#read in data
library(haven)
library(car)
## Loading required package: carData
library(stargazer)
##
## Please cite as:
## Hlavac, Marek (2018). stargazer: Well-Formatted Regression and Summary Statistics Tables.
## R package version 5.2.2. https://CRAN.R-project.org/package=stargazer
library(ggplot2)
library(pander)
library(dplyr)
##
## Attaching package: 'dplyr'
## The following object is masked from 'package:car':
##
## recode
## The following objects are masked from 'package:stats':
##
## filter, lag
## The following objects are masked from 'package:base':
##
## intersect, setdiff, setequal, union
library(factoextra)
## Warning: package 'factoextra' was built under R version 4.1.3
## Welcome! Want to learn more? See two factoextra-related books at https://goo.gl/ve3WBa
library(survey)
## Loading required package: grid
## Loading required package: Matrix
## Loading required package: survival
##
## Attaching package: 'survey'
## The following object is masked from 'package:graphics':
##
## dotchart
uganda16 <- read_dta("C:/Users/rlutt/Downloads/UGIR7BFL.DTA")

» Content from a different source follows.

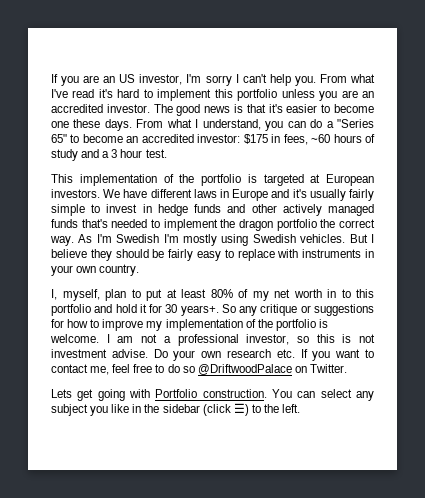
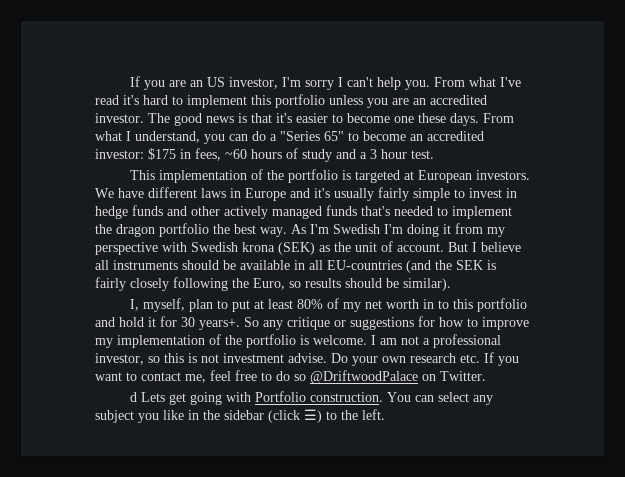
[339,219,375,228] correct -> [234,224,256,234] best
[183,234,374,246] [51,249,375,261] [51,264,140,276] mostly using Swedish vehicles. But I believe they should be fairly easy to replace with instruments in your own country. -> [407,223,505,237] [95,241,521,255] [95,260,496,273] [95,277,451,291] doing it from my perspective with Swedish krona (SEK) as the unit of account. But I believe all instruments should be available in all EU-countries (and the SEK is fairly closely following the Euro, so results should be similar).
(347, 368) none -> [129,392,137,402] d

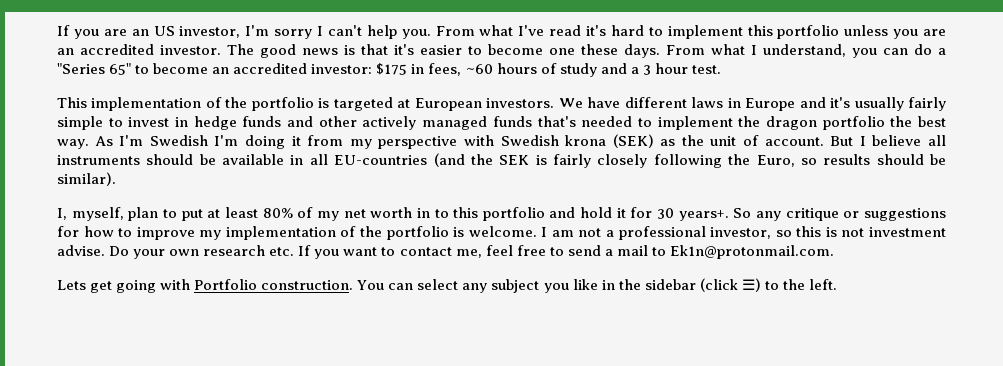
[276,370,486,384] [129,392,137,402] do so @DriftwoodPalace on Twitter. // d -> [567,245,834,259] send a mail to Ek1n@protonmail.com. //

uganda16<-zap_labels(uganda16)
#recodes
#contraception
uganda16$contraception<-as.factor(uganda16$v313)
uganda16$contraception<-car::Recode(uganda16$v313, recodes= "0='none'; 1='folkloric method'; 2='traditional method' ;3= 'modern method'")
uganda16$intention<-as.factor(uganda16$v364)
#usingmoderncontraception
uganda16$moderncon<-car::Recode(uganda16$v313, recodes= "0='1'; 1='2'; 2='2'; 3='2'")
uganda16$wantanotherchild<-ifelse(uganda16$v602!=9&uganda16$v602==1,1,0)
#decides on use
uganda16$decidecon<-as.factor(uganda16$v632)
#type of method
uganda16$type<-as.factor(uganda16$v304a_01)
#has another kid
uganda16$currentchildren<-uganda16$v202+uganda16$v203
# survey design variables
uganda16$psu <- uganda16$v021
uganda16$strata <- uganda16$v022
uganda16$pwt <- uganda16$v005/1000000
desi<-svydesign(ids = ~ psu, strata = ~ strata, weights =~ pwt, data=uganda16)
#filter
ug2016<-uganda16%>%
filter(complete.cases(v632,wantanotherchild, v313,currentchildren,v106 ))%>%
dplyr::select(v632,wantanotherchild,v313,currentchildren,v106 )%>%
mutate_at(vars(v632,wantanotherchild,v313,currentchildren, v106 ), scale)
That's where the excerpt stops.